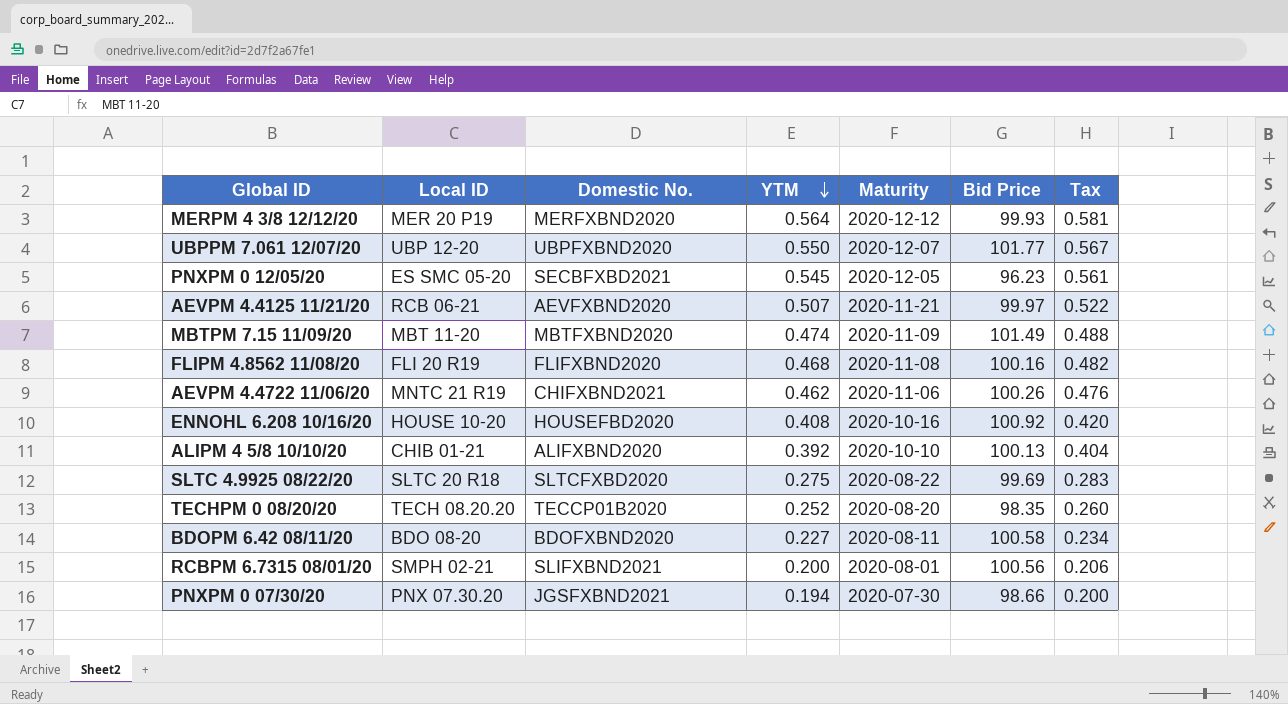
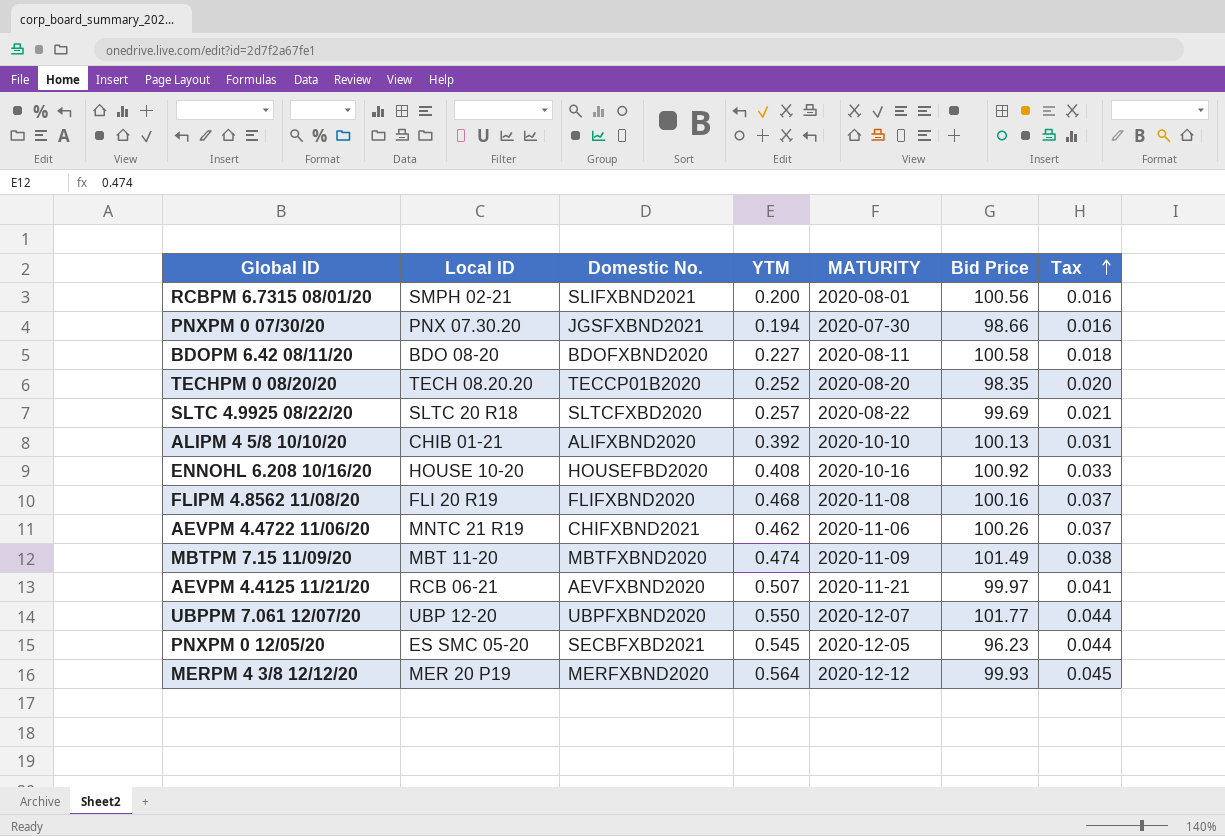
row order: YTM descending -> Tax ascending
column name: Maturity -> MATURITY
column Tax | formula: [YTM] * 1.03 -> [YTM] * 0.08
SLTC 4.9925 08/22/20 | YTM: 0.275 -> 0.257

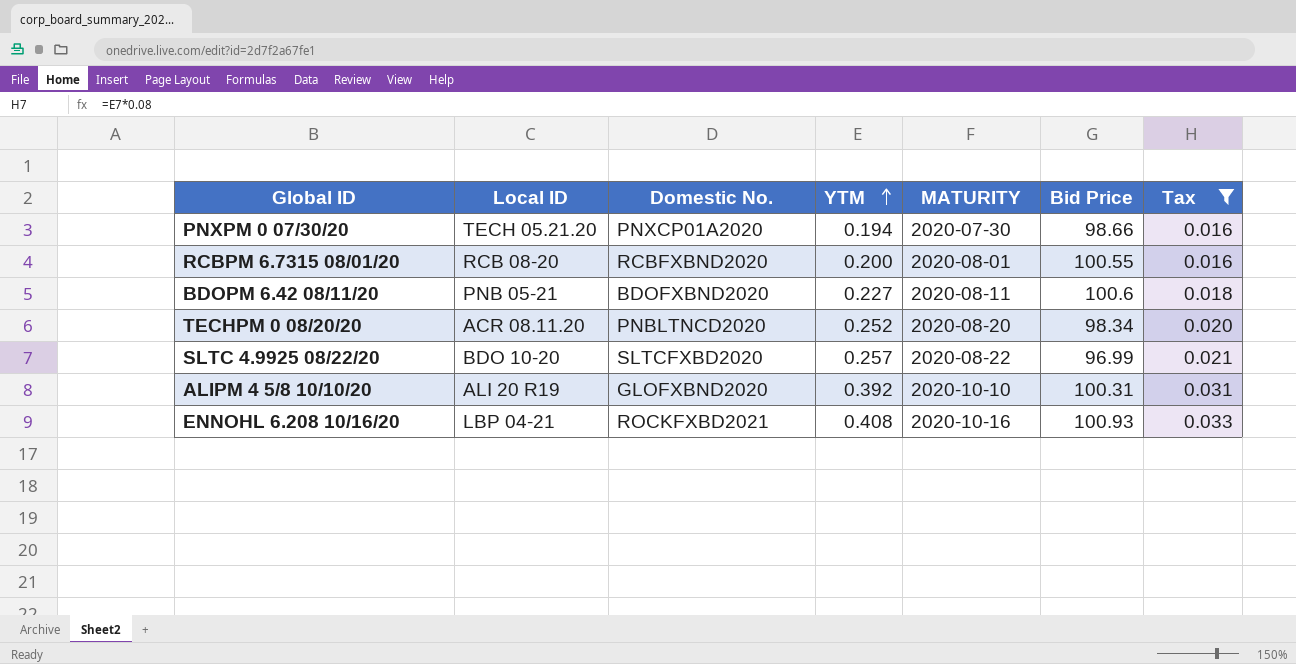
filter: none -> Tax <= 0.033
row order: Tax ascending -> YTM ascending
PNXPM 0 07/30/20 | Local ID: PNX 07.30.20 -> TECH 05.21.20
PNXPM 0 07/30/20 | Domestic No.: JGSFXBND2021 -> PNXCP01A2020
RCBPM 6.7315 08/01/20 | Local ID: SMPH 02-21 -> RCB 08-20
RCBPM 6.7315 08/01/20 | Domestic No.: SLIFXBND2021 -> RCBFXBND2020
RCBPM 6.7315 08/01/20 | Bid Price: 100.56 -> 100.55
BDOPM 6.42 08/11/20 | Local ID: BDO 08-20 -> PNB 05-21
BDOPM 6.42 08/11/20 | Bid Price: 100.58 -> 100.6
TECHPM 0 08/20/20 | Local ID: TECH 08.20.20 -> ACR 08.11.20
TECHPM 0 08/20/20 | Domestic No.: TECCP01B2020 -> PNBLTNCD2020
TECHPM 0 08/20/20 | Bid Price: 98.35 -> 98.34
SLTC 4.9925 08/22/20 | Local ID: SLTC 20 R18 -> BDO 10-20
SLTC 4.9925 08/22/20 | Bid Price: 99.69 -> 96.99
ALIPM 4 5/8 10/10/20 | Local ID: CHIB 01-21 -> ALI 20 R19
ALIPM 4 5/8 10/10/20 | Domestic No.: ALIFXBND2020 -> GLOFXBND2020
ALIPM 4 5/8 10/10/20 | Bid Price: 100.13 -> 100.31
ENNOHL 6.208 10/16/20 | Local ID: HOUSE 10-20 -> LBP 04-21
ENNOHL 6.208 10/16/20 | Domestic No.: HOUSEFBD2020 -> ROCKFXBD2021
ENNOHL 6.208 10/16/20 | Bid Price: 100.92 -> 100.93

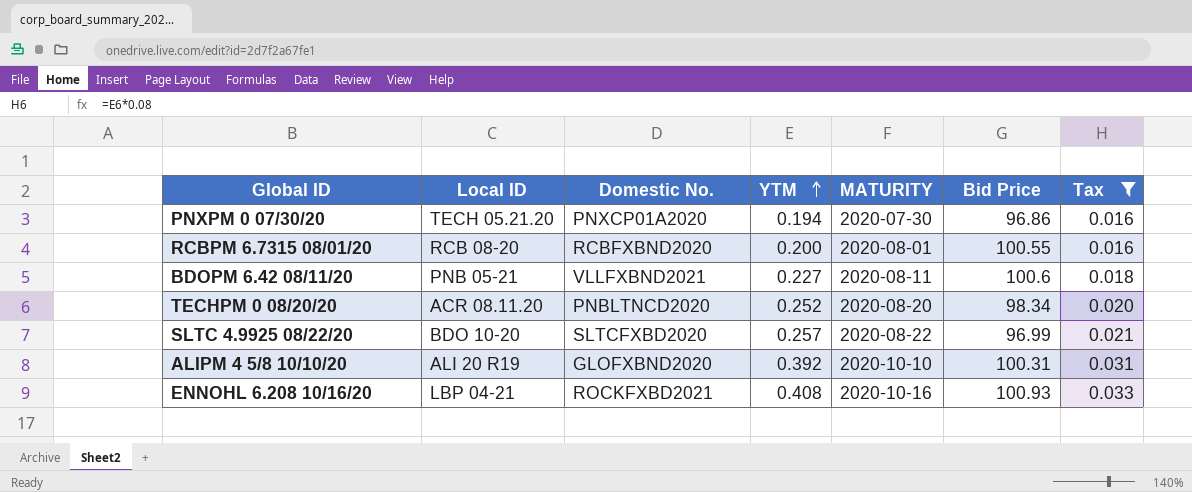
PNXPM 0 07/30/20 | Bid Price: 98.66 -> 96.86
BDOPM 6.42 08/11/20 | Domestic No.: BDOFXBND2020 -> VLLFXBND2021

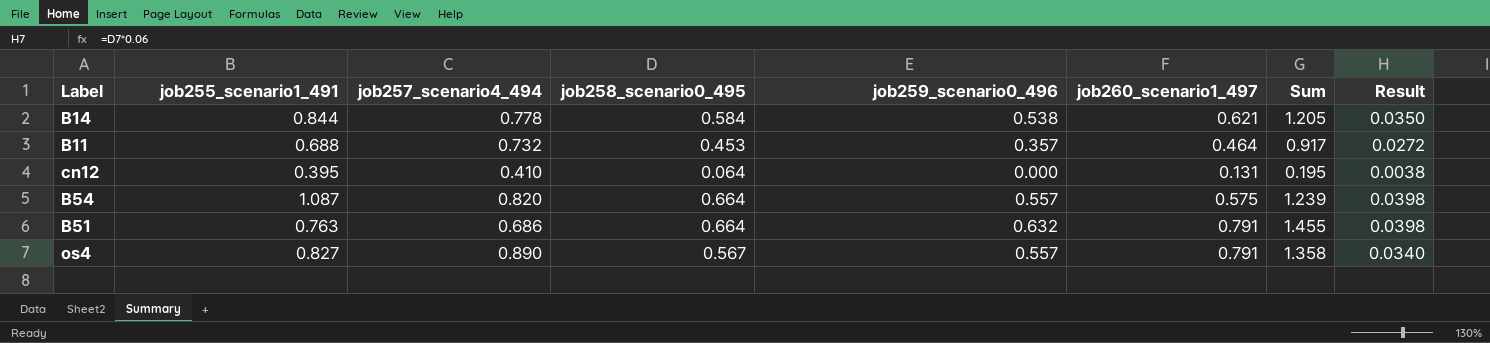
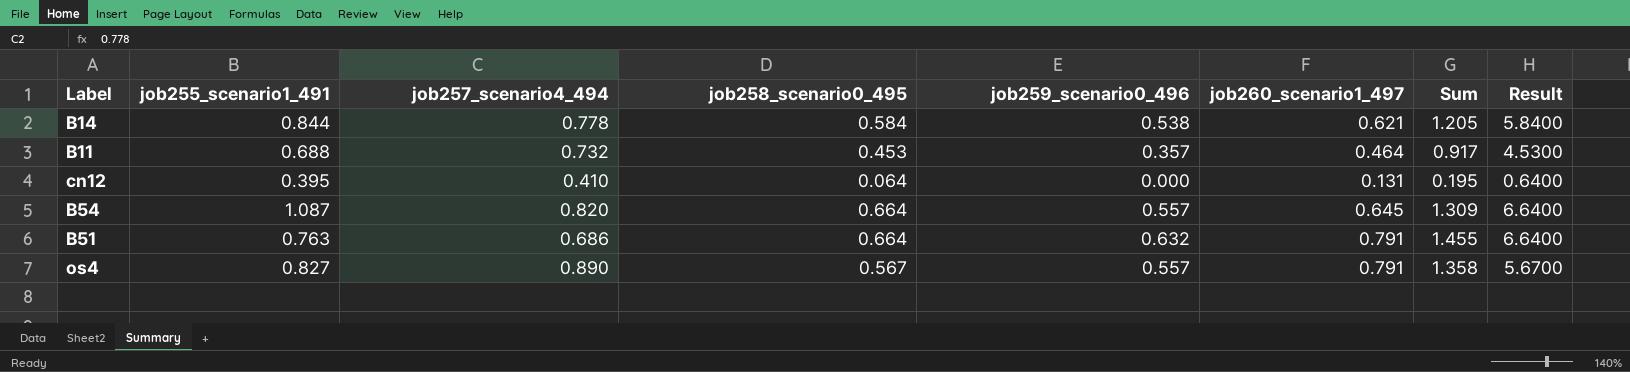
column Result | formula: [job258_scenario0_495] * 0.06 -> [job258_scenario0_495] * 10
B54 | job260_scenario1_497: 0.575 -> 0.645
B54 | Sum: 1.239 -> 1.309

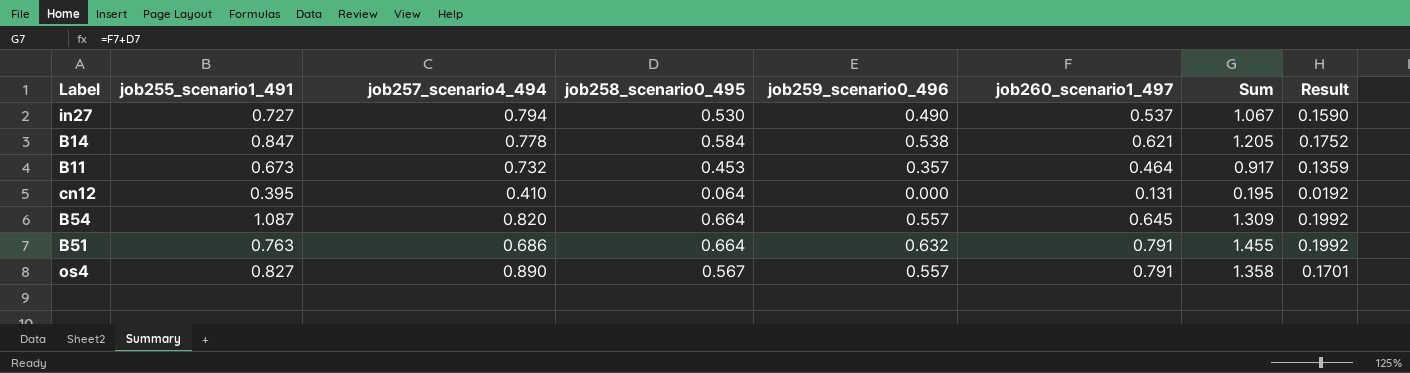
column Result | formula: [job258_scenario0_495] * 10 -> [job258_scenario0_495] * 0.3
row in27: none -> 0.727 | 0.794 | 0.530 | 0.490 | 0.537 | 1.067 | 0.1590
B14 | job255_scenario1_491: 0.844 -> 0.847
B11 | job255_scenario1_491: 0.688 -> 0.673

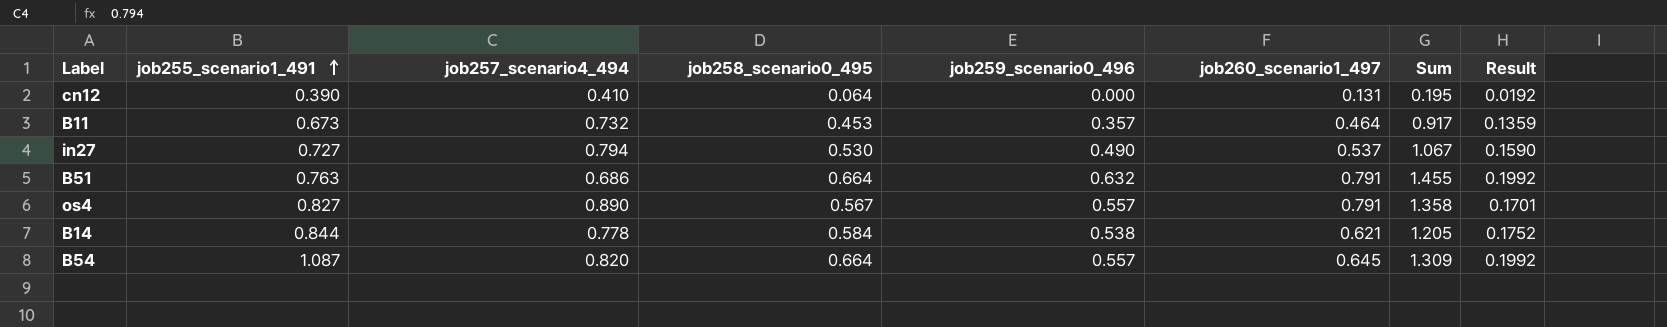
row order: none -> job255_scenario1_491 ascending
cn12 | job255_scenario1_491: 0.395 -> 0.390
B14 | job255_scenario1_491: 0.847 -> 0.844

_What is being asked_
There is a line with "RCBPM 6.7315 08/01/20 | Domestic" and a line with "SLTC 4.9925 08/22/20 | Local" above. Copy exactly those two lines and all lines between them, with nothing else.

_Response below_
RCBPM 6.7315 08/01/20 | Domestic No.: SLIFXBND2021 -> RCBFXBND2020
RCBPM 6.7315 08/01/20 | Bid Price: 100.56 -> 100.55
BDOPM 6.42 08/11/20 | Local ID: BDO 08-20 -> PNB 05-21
BDOPM 6.42 08/11/20 | Bid Price: 100.58 -> 100.6
TECHPM 0 08/20/20 | Local ID: TECH 08.20.20 -> ACR 08.11.20
TECHPM 0 08/20/20 | Domestic No.: TECCP01B2020 -> PNBLTNCD2020
TECHPM 0 08/20/20 | Bid Price: 98.35 -> 98.34
SLTC 4.9925 08/22/20 | Local ID: SLTC 20 R18 -> BDO 10-20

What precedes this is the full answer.